Modification records:
________________
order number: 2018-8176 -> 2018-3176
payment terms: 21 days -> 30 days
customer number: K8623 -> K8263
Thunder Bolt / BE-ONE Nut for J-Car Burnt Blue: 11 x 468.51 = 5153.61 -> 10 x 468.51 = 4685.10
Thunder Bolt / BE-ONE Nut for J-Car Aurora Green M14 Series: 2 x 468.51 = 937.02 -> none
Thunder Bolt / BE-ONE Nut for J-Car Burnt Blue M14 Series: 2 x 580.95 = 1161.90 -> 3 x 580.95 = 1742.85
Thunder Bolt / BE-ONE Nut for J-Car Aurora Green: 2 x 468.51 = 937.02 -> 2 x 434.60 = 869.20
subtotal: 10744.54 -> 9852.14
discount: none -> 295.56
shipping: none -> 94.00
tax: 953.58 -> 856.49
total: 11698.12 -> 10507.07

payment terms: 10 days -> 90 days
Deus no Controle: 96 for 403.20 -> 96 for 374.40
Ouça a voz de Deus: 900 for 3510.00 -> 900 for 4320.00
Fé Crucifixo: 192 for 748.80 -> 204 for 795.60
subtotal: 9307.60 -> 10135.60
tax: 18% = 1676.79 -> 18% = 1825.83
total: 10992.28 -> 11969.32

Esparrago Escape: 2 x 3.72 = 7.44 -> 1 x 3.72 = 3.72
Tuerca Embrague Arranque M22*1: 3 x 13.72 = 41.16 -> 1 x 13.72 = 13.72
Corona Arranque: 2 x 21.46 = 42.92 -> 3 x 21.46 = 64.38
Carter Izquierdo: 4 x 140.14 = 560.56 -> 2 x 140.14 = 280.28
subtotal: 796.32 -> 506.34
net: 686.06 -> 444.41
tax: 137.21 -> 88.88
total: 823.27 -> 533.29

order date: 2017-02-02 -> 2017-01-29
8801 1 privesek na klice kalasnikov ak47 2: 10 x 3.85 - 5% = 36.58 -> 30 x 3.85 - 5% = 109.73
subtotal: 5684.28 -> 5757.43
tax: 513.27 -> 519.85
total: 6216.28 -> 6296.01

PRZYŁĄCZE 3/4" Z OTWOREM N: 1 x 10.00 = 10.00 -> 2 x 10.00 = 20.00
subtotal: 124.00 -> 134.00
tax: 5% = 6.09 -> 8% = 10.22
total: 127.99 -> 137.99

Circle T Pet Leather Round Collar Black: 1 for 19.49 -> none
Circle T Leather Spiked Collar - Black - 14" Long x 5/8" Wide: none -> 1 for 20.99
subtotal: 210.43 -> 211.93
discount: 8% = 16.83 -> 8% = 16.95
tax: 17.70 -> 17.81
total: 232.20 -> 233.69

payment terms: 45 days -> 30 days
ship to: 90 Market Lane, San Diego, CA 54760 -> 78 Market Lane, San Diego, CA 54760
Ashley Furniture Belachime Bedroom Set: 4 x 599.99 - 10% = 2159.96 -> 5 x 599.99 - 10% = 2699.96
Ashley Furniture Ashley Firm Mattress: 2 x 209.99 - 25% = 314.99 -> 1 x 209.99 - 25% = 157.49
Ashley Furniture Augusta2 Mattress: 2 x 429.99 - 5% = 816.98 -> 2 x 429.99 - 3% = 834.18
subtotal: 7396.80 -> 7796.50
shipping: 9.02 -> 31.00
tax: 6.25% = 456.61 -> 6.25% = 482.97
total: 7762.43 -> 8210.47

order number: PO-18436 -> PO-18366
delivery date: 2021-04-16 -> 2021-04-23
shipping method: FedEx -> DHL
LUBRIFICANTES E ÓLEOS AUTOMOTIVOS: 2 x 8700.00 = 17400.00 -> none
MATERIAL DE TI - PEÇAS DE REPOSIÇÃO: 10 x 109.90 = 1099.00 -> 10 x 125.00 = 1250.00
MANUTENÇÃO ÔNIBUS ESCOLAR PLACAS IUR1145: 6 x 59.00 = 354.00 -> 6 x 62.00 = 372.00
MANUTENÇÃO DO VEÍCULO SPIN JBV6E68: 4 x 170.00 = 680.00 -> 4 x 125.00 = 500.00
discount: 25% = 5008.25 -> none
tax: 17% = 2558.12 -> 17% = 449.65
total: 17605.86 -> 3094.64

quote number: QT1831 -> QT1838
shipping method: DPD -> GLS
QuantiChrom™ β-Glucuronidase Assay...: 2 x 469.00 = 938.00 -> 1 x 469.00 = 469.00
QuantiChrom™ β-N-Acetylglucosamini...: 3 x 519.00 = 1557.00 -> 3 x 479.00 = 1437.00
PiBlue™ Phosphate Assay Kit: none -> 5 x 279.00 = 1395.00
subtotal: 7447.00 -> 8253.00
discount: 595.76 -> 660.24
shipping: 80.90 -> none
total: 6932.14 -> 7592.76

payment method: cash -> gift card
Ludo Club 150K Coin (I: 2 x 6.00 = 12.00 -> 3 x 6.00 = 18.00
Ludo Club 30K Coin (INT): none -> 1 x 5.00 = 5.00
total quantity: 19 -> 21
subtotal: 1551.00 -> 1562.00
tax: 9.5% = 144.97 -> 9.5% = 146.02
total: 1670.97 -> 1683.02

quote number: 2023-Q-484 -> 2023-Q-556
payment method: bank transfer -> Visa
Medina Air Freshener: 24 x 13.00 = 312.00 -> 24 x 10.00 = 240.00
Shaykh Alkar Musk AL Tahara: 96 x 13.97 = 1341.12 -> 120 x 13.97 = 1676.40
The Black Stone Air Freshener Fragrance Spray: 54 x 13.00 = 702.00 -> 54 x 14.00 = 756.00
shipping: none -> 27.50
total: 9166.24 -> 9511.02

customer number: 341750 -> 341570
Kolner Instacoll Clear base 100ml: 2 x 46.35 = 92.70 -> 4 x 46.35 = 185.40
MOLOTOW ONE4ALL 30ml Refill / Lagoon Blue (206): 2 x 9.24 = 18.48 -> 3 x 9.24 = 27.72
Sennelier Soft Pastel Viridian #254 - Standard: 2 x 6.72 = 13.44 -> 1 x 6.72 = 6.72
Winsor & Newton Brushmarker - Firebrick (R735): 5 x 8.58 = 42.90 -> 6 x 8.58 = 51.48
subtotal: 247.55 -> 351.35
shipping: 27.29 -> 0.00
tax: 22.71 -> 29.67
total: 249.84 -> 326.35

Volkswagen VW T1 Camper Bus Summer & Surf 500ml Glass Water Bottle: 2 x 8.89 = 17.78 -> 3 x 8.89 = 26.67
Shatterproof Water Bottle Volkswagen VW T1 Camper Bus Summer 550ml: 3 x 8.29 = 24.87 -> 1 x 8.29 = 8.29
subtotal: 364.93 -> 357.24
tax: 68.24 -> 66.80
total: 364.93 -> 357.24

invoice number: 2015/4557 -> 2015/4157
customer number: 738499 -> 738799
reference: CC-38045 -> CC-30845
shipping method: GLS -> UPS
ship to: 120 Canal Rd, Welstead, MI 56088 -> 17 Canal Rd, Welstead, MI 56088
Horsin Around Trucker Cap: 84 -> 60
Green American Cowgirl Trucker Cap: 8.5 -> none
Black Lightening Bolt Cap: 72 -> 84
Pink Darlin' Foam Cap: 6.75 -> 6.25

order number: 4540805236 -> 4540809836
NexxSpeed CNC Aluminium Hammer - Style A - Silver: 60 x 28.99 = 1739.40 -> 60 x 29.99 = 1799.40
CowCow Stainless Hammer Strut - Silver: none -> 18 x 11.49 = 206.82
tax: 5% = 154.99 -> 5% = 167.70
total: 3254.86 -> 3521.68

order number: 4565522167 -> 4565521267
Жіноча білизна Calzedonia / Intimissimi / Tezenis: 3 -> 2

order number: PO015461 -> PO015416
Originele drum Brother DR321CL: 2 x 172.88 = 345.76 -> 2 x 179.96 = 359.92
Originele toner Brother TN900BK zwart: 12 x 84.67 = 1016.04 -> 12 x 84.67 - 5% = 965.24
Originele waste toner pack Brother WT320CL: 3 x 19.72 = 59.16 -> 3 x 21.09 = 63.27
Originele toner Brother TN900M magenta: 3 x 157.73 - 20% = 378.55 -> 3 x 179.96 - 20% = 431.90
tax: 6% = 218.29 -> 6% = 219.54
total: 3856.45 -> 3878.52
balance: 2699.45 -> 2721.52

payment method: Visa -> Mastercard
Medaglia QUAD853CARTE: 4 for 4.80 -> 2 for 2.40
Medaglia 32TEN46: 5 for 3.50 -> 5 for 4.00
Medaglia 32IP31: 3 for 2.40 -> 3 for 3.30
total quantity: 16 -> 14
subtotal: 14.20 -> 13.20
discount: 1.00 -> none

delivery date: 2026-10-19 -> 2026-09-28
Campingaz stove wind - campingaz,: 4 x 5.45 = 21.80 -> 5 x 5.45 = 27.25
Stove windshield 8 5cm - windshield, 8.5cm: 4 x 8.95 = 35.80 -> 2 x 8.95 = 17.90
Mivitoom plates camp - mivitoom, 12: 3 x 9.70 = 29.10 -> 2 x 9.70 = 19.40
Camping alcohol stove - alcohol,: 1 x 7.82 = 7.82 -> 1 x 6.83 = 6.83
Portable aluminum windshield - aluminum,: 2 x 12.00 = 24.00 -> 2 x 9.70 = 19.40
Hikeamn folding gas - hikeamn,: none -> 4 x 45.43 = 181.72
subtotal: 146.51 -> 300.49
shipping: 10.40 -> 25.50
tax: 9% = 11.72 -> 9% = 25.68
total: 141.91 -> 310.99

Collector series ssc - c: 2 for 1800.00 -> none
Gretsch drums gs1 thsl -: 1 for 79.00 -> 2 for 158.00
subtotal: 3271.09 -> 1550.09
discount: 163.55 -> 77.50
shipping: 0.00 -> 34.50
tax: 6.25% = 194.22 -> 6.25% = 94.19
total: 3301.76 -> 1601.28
________________
What the exercise asks
Give back exactly the lines above, from the line containing "tax: 5% = 154.99 -> 5% = 167.70" through the line containing "Originele toner Brother TN900BK", with both end lines and nothing more.

Task answer
tax: 5% = 154.99 -> 5% = 167.70
total: 3254.86 -> 3521.68

order number: 4565522167 -> 4565521267
Жіноча білизна Calzedonia / Intimissimi / Tezenis: 3 -> 2

order number: PO015461 -> PO015416
Originele drum Brother DR321CL: 2 x 172.88 = 345.76 -> 2 x 179.96 = 359.92
Originele toner Brother TN900BK zwart: 12 x 84.67 = 1016.04 -> 12 x 84.67 - 5% = 965.24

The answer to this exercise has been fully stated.